LOS ANGELES (Billboard) - Usher was deposited at the guarded front gate in a black Cadillac SUV. The inside courtyard teemed with people watching a large flat-screen monitor documenting the assembled celebrity chorus; inside the studio a disembodied voice declared, “We’re not finished; we still have to do the harmony.”
Noted perfectionist Barbra Streisand stood in a separate studio running through numerous takes of the verse that begins, “There’s a choice we’re making.” Quincy Jones and Lionel Richie led a Greek chorus of rappers through its paces.
These are just a few of the sights glimpsed during the 25th-anniversary recording of “We Are the World” February 1 at the Henson Recording Studios in Hollywood -- or what executive producer Jones laughingly describes as “running through hell with gasoline underwear.”
A diverse lineup of more than 75 stars -- ranging from Streisand to Lil Wayne -- gathered between 4 p.m. and 1:30 a.m. on behalf of Haitian earthquake relief efforts.
Both the song and 3-D video for “We Are the World -- 25 for Haiti” will world-premiere February 12 during NBC’s coverage of the Vancouver Winter Olympics’ opening ceremony.

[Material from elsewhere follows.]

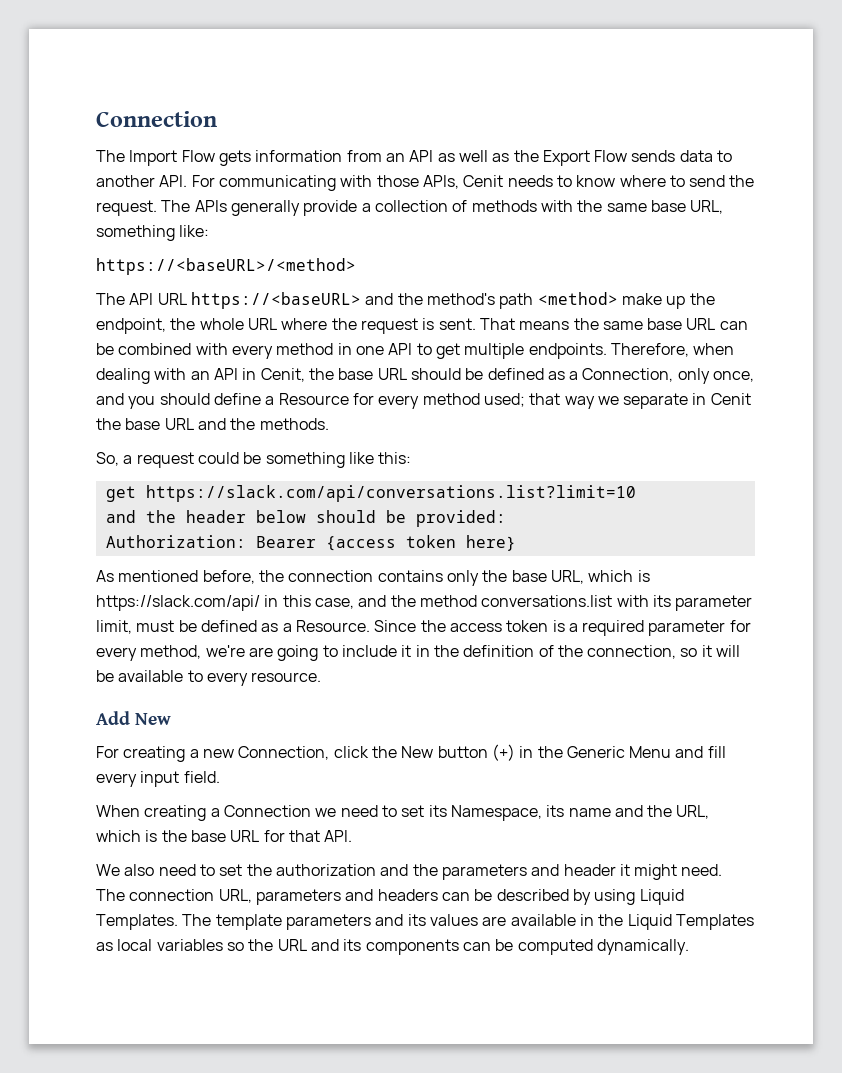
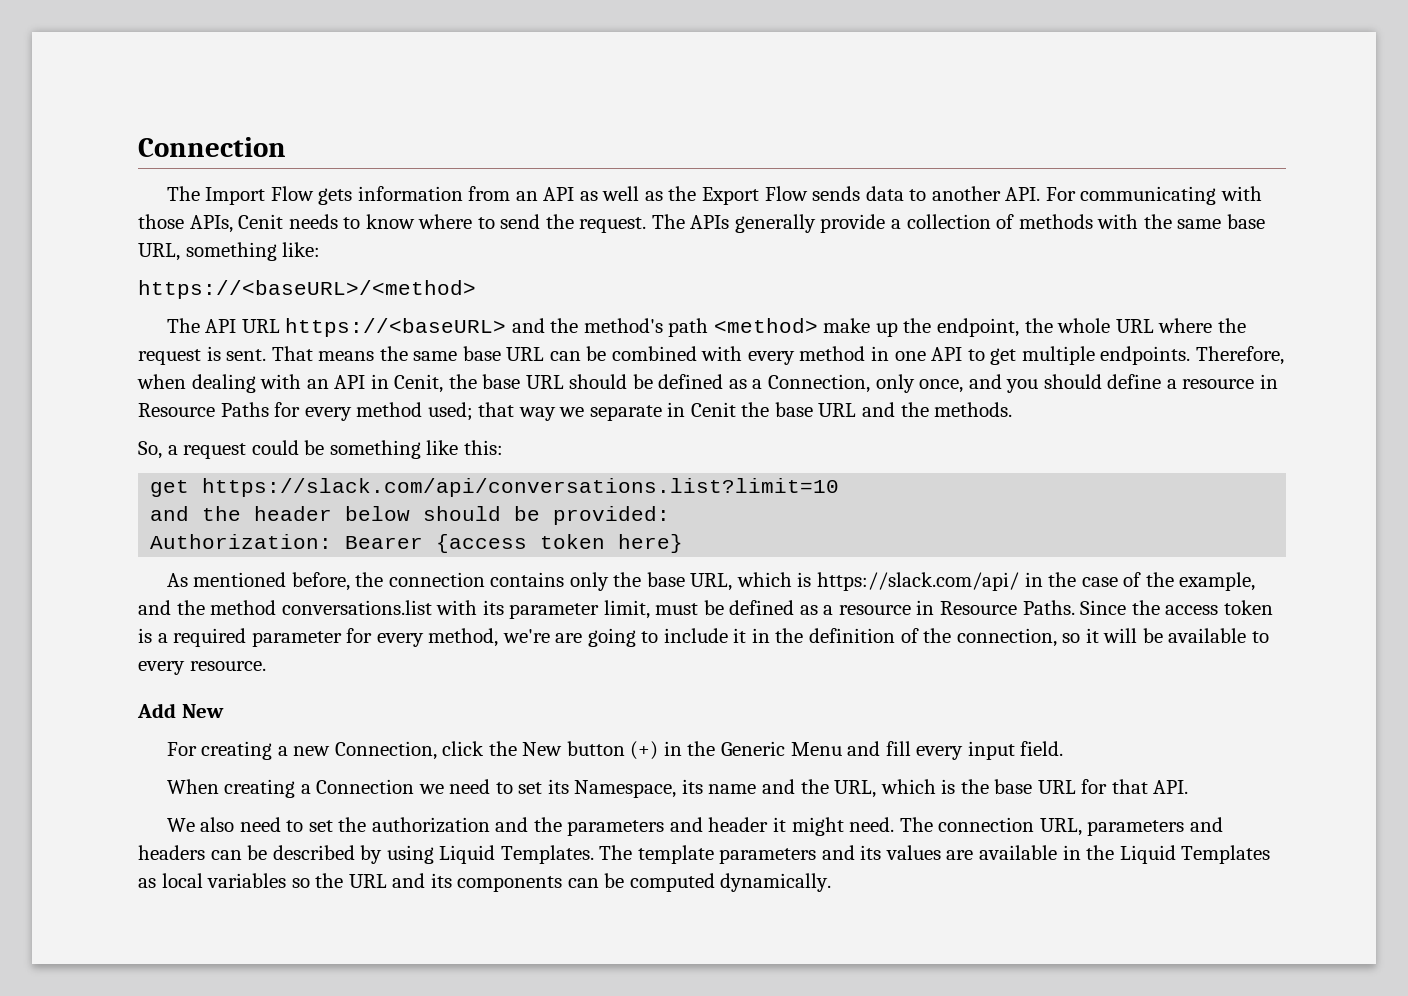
- Therefore, when dealing with an API in Cenit, the base URL should be defined as a Connection, only once, and you should define a Resource for every method used; that way we separate in Cenit the base URL and the methods.
+ Therefore, when dealing with an API in Cenit, the base URL should be defined as a Connection, only once, and you should define a resource in Resource Paths for every method used; that way we separate in Cenit the base URL and the methods.
- As mentioned before, the connection contains only the base URL, which is https://slack.com/api/ in this case, and the method conversations.list with its parameter limit, must be defined as a Resource.
+ As mentioned before, the connection contains only the base URL, which is https://slack.com/api/ in the case of the example, and the method conversations.list with its parameter limit, must be defined as a resource in Resource Paths.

Proceeds from the song and its accompanying video -- directed by award-winning filmmaker Paul Haggis -- will go directly to Haitian relief efforts through the We Are the World Foundation, a newly created nonprofit organization comprising board members Jones, Richie, Haggis, Wyclef Jean, AEG Live president/CEO Randy Phillips and Ambassador Louis Moreno of the Inter-American Development Bank. Visa is underwriting the project.
Featuring an updated track by recent Grammy Award-winning producer RedOne and all new singers, the modernized “World” has some big shoes to fill. Recorded in the same studio, the 1985 version written by Richie and Michael Jackson boasted heavyweights like Ray Charles, Cyndi Lauper, Paul Simon, Bob Dylan and Diana Ross. The song reached No. 1 on the pop and R&B charts and raised more than $30 million for the hunger relief organization USA for Africa.
Some have been quick to note the absence of pop stars like Lady Gaga, Taylor Swift and Beyonce on the new recording, pointing out that despite the presence of Streisand, Celine Dion, Kanye West, Miley Cyrus, Jonas Brothers and teen newcomer Justin Bieber, “25 for Haiti” has a lower star quotient than the original. Organizer Phillips says that some artists “were not available or turned down the opportunity because they thought the original was iconic and shouldn’t be done again. Even on the first one, there were a lot of stars who declined.”
Jean, executive-producing along with Jones and Richie, says, “There’s always artists you wish were here. But there’s Pink, Will.i.am . . . we’re grateful because so many artists showed up. The room is definitely packed with stars.”
Richie notes that comparing and contrasting the two versions is beside the point, and that it’s about a new generation and not doing the same thing again. “You want to jump in, but you realize you need to pass the torch,” he says.
This is evident in the addition of a major hip-hop contingent for whom Richie wrote a part and Will.i.am created the underlying rap. Joining Drake, Snoop Dogg and Kid Cudi on the song, rap newcomer Iyaz says, “With hip-hop speaking to a lot of the younger generation, it’s important to contribute our voices.”